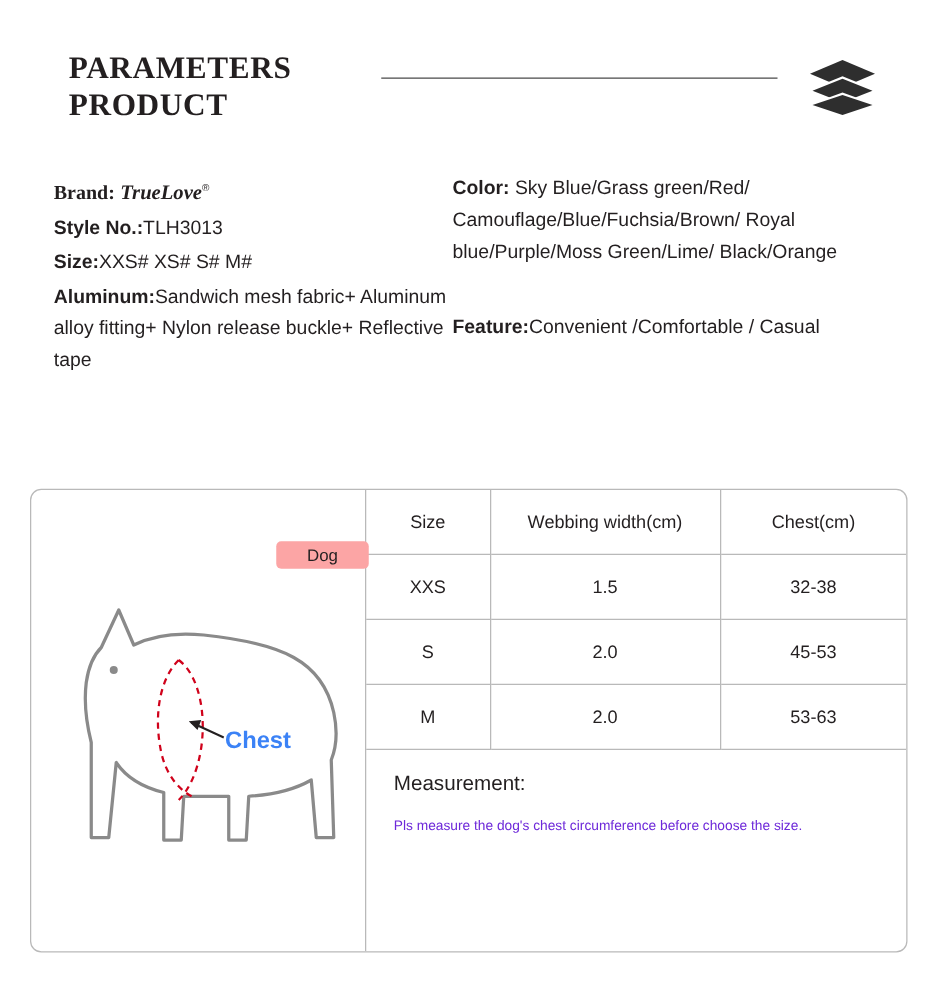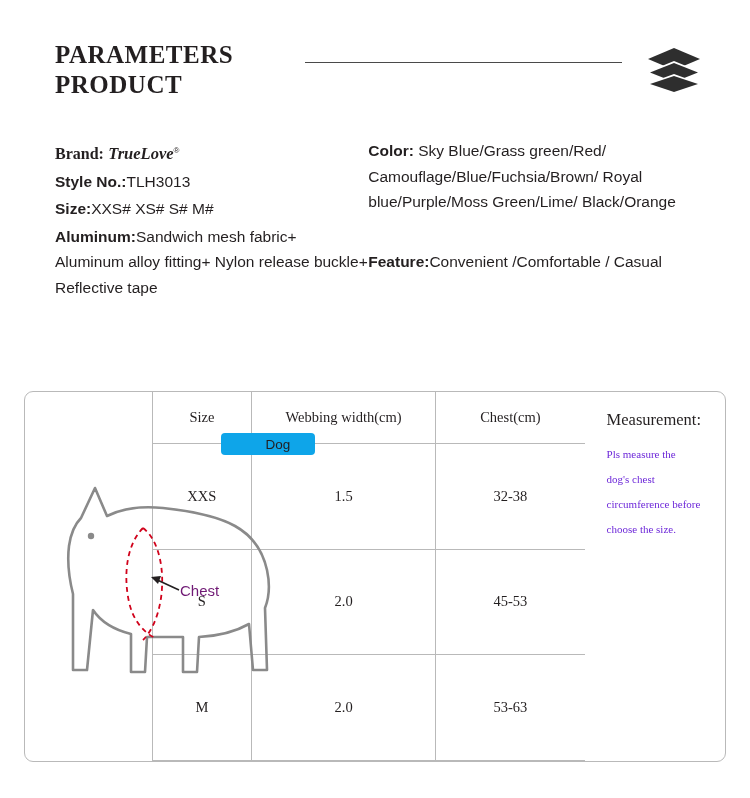--- a/index.html
+++ b/index.html
@@ -46,21 +46,21 @@
     right: 0;
     top: 6px;
     width: 56px;
     height: 48px;
   }
 
   
   .specs {
     position: absolute;
     top: 138px;
-    left: 55px;
+    left: 43px;
     right: 40px;
     display: flex;
   }
   .spec-col-left { width: 330px; }
   .spec-col-right { width: 360px; }
   .spec-line {
     font-size: 15.5px;
     line-height: 25.5px;
     color: #231f20;
   }
@@ -106,48 +106,47 @@
     position: relative;
     border-right: 1px solid #b9b9b9;
     box-sizing: border-box;
   }
   .dog-badge {
     position: absolute;
     left: 196px;
     top: 41px;
     width: 74px;
     height: 22px;
-    background: #0ea5e9;
+    background: #fca5a5;
     border-radius: 4px;
     font-size: 13.5px;
     color: #231f20;
     display: flex;
     align-items: center;
     justify-content: center;
-    padding-left: 20px;
   }
   .dog-svg {
     position: absolute;
     left: 14px;
     top: 82px;
   }
   .chest-label {
     position: absolute;
     left: 155px;
     top: 190px;
-    font-size: 15px;
-    color: #701a75;
+    font-size: 19px;
+    color: #3b82f6;
+    font-weight: bold;
   }
 
   
   .table-pane {
     flex: 1;
     display: flex;
-    flex-direction: row;
-    font-family: Liberation Serif, serif;
+    flex-direction: column;
   }
   table.sizes {
     width: 100%;
     border-collapse: collapse;
     table-layout: fixed;
   }
   table.sizes th, table.sizes td {
     border-bottom: 1px solid #b9b9b9;
     border-right: 1px solid #b9b9b9;
     height: 49px;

= = = = = = =

Goal of the exercise. Return a verbatim transcription of the data, omitting all images.

Answer for this exercise.
--- a/index.html
+++ b/index.html
@@ -46,21 +46,21 @@
     right: 0;
     top: 6px;
     width: 56px;
     height: 48px;
   }
 
   
   .specs {
     position: absolute;
     top: 138px;
-    left: 55px;
+    left: 43px;
     right: 40px;
     display: flex;
   }
   .spec-col-left { width: 330px; }
   .spec-col-right { width: 360px; }
   .spec-line {
     font-size: 15.5px;
     line-height: 25.5px;
     color: #231f20;
   }
@@ -106,48 +106,47 @@
     position: relative;
     border-right: 1px solid #b9b9b9;
     box-sizing: border-box;
   }
   .dog-badge {
     position: absolute;
     left: 196px;
     top: 41px;
     width: 74px;
     height: 22px;
-    background: #0ea5e9;
+    background: #fca5a5;
     border-radius: 4px;
     font-size: 13.5px;
     color: #231f20;
     display: flex;
     align-items: center;
     justify-content: center;
-    padding-left: 20px;
   }
   .dog-svg {
     position: absolute;
     left: 14px;
     top: 82px;
   }
   .chest-label {
     position: absolute;
     left: 155px;
     top: 190px;
-    font-size: 15px;
-    color: #701a75;
+    font-size: 19px;
+    color: #3b82f6;
+    font-weight: bold;
   }
 
   
   .table-pane {
     flex: 1;
     display: flex;
-    flex-direction: row;
-    font-family: Liberation Serif, serif;
+    flex-direction: column;
   }
   table.sizes {
     width: 100%;
     border-collapse: collapse;
     table-layout: fixed;
   }
   table.sizes th, table.sizes td {
     border-bottom: 1px solid #b9b9b9;
     border-right: 1px solid #b9b9b9;
     height: 49px;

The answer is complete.